Since 2009, the Fund’s annual contribution for grant awards has been augmented by support from Amazon. 

Hadriana on the Lap of God is translated from the original French. Read Glover’s essay on translating Depestre here.


Long before the clock struck 10 p.m., Hadriana Siloé’s catafalque had been placed between two rows of candles in the middle of Lovers Lane. The stars shone so low that they seemed part of the chapel. People had brought chairs and benches from all the nearby houses. When the open coffin arrived, the carnival drums all stopped at once.

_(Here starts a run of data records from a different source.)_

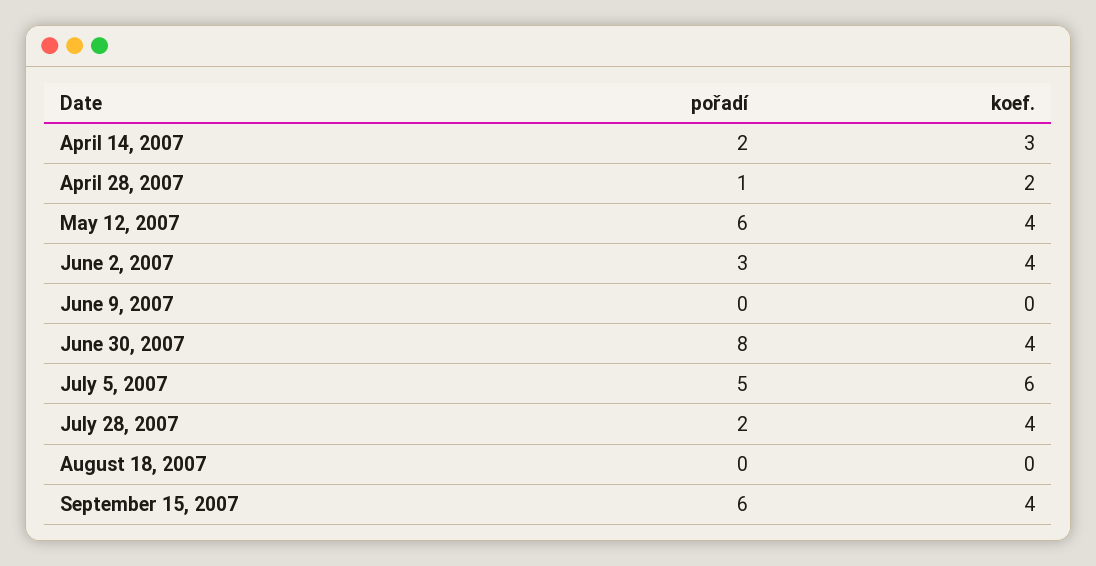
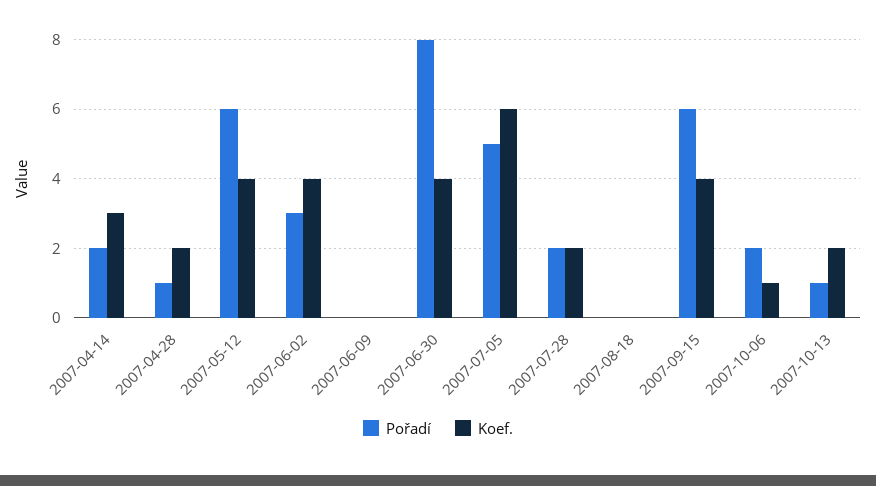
koef., July 28, 2007: 4 -> 2
pořadí, 2007-10-06: none -> 2
koef., 2007-10-06: none -> 1
pořadí, 2007-10-13: none -> 1
koef., 2007-10-13: none -> 2

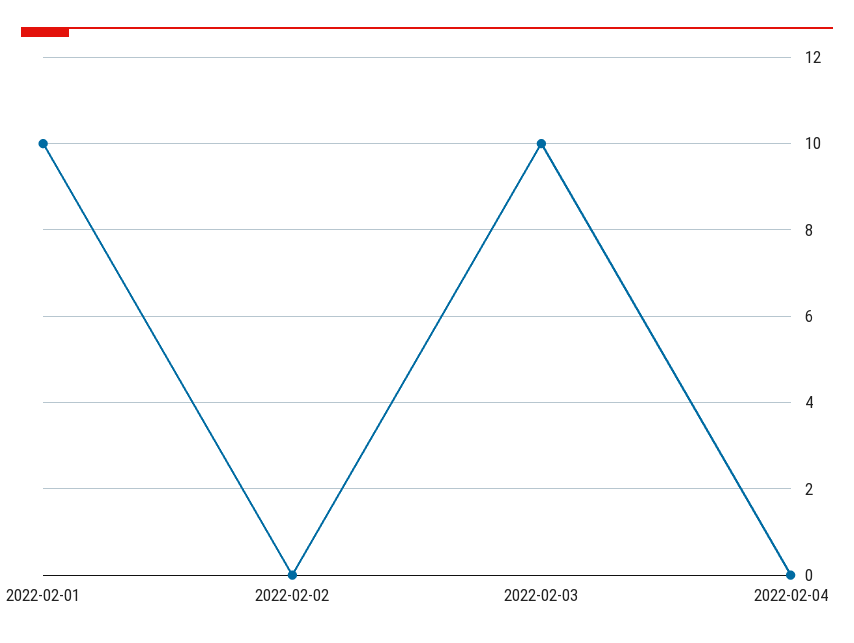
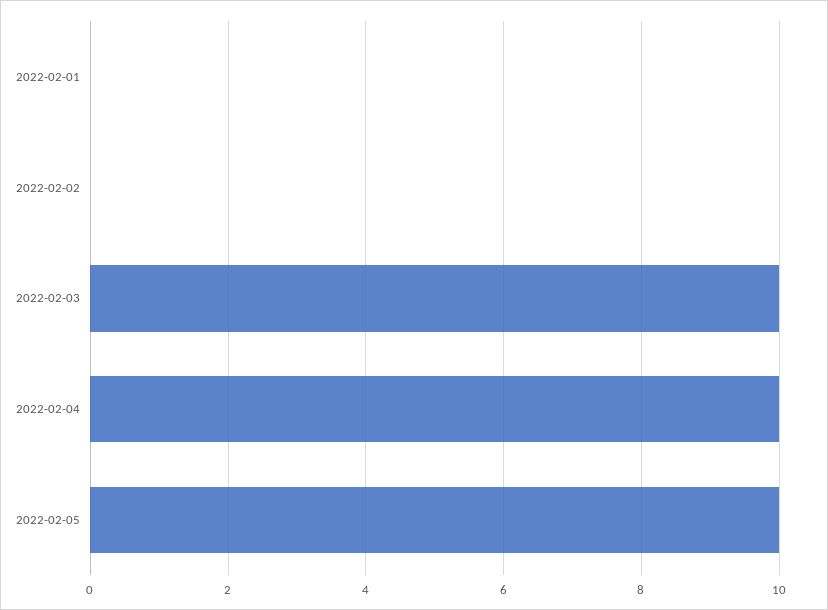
2022-02-01: 10 -> 0
2022-02-04: 0 -> 10
2022-02-05: none -> 10

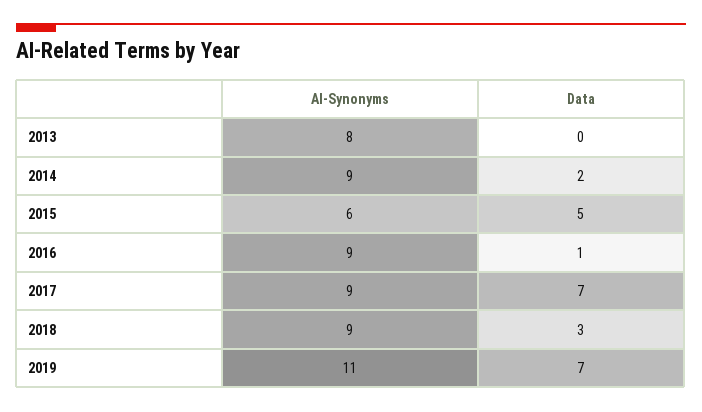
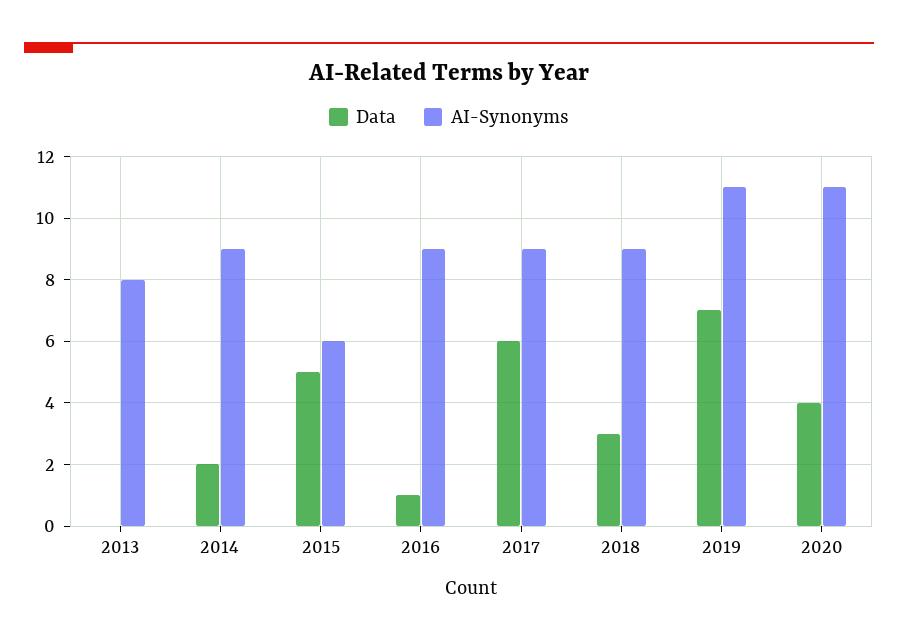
Data, 2017: 7 -> 6
Data, 2020: none -> 4
AI-Synonyms, 2020: none -> 11

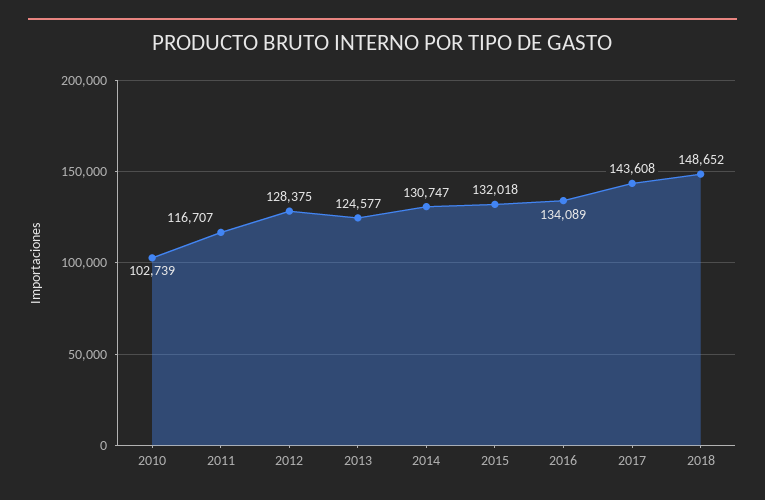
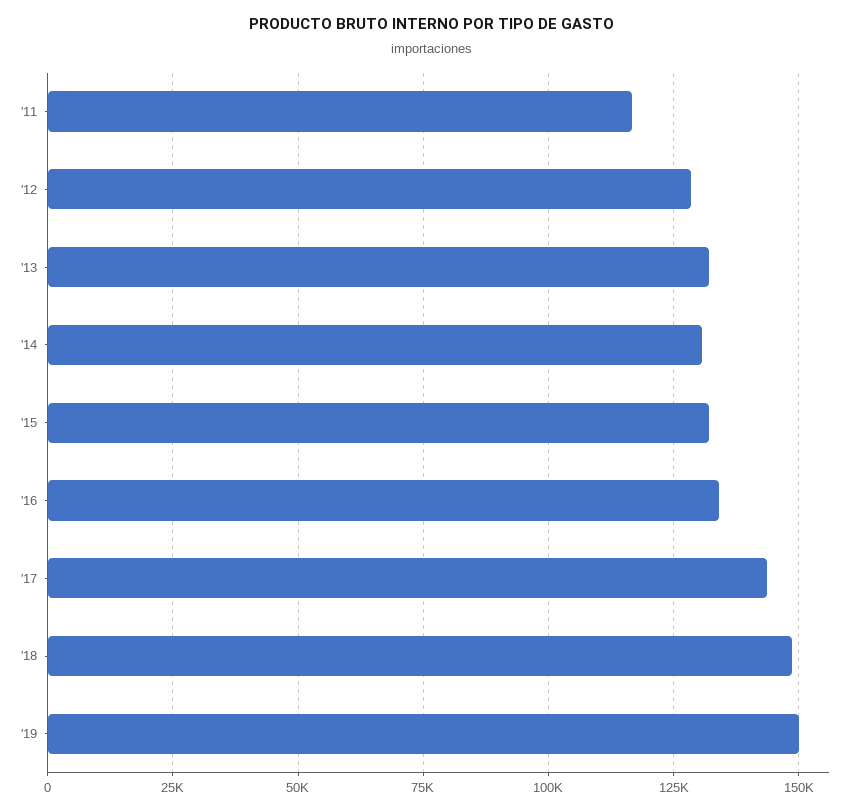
2010: 102739 -> none
2013: 124577 -> 132500
'19: none -> 150000

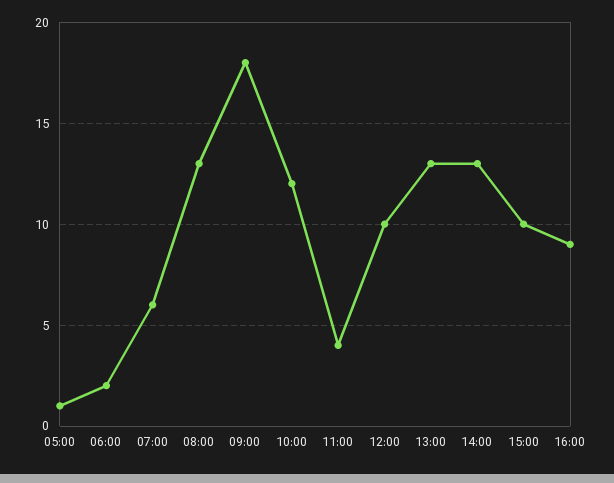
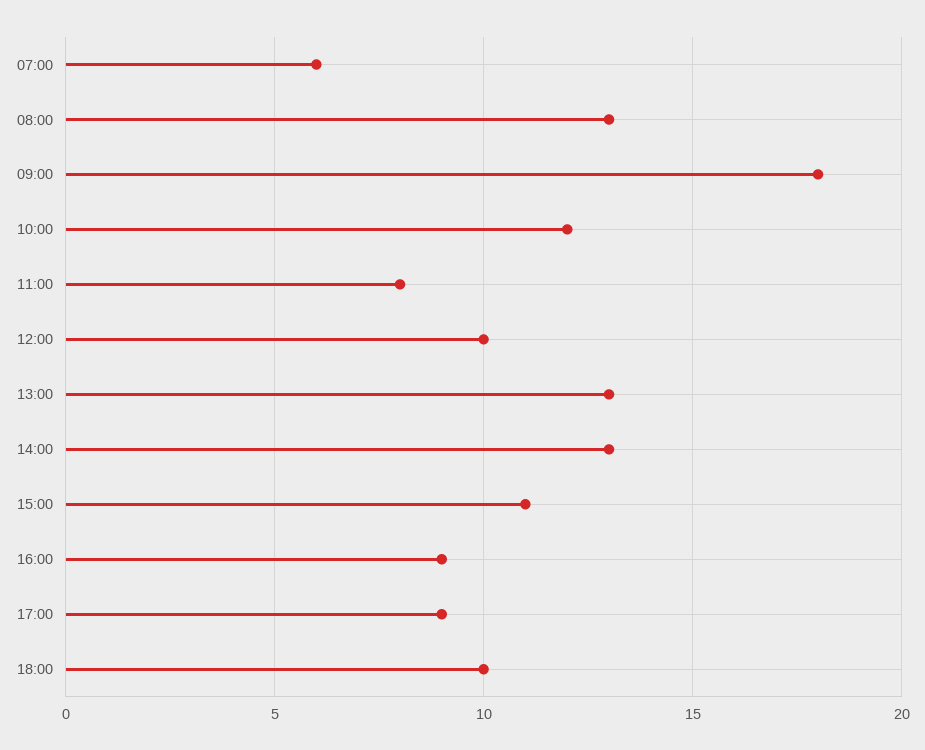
05:00: 1 -> none
06:00: 2 -> none
11:00: 4 -> 8
15:00: 10 -> 11
17:00: none -> 9
18:00: none -> 10

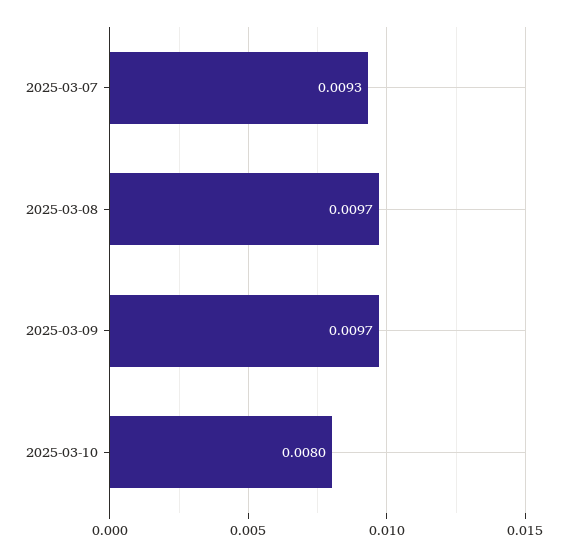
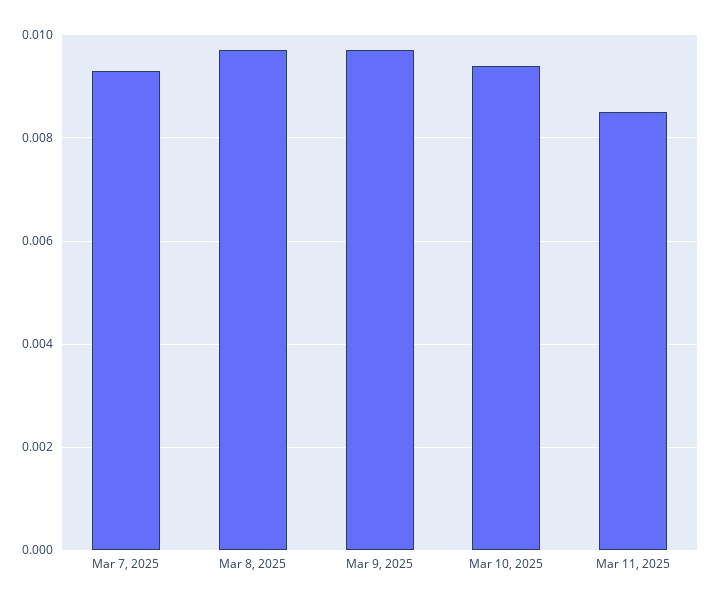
2025-03-10: 0.008 -> 0.0095
Mar 11, 2025: none -> 0.0085

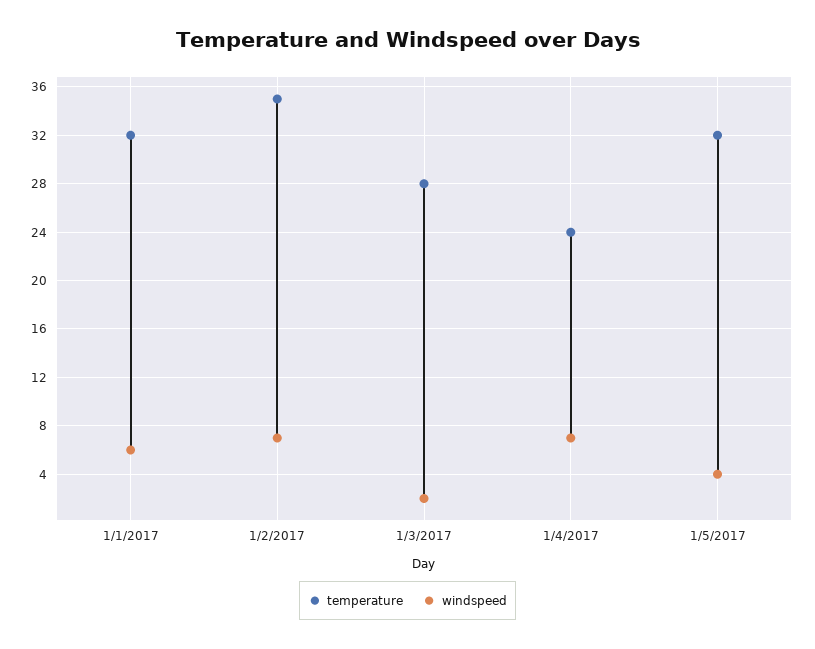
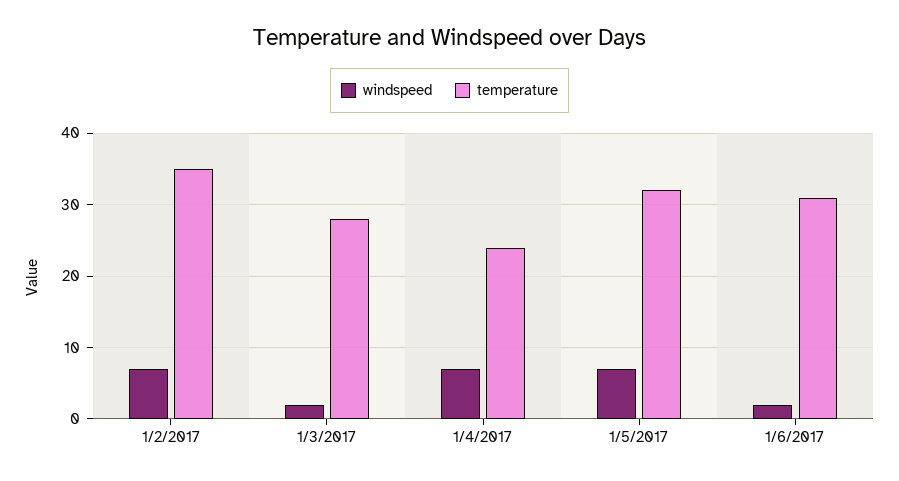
temperature, 1/1/2017: 32 -> none
windspeed, 1/1/2017: 6 -> none
windspeed, 1/5/2017: 4 -> 7
windspeed, 1/6/2017: none -> 2
temperature, 1/6/2017: none -> 31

Not yet knowing what to do with the wretched dog that was my solitude, I took advantage of the sudden calm to slip into the crowd.

The carnivalesque bands had completely taken over every square meter of the plaza. As expected, the most prominent people of the southwest region were there. For the time being, musicians and dancers seemed to be bivouacked amongst their sleeping instruments: drums, vaksin horns, conch shells, rattles, saxophones, flutes, trumpets, and accordions. Dispersed here and there, eating and drinking under the trees, people began telling all those tales one tells at wakes.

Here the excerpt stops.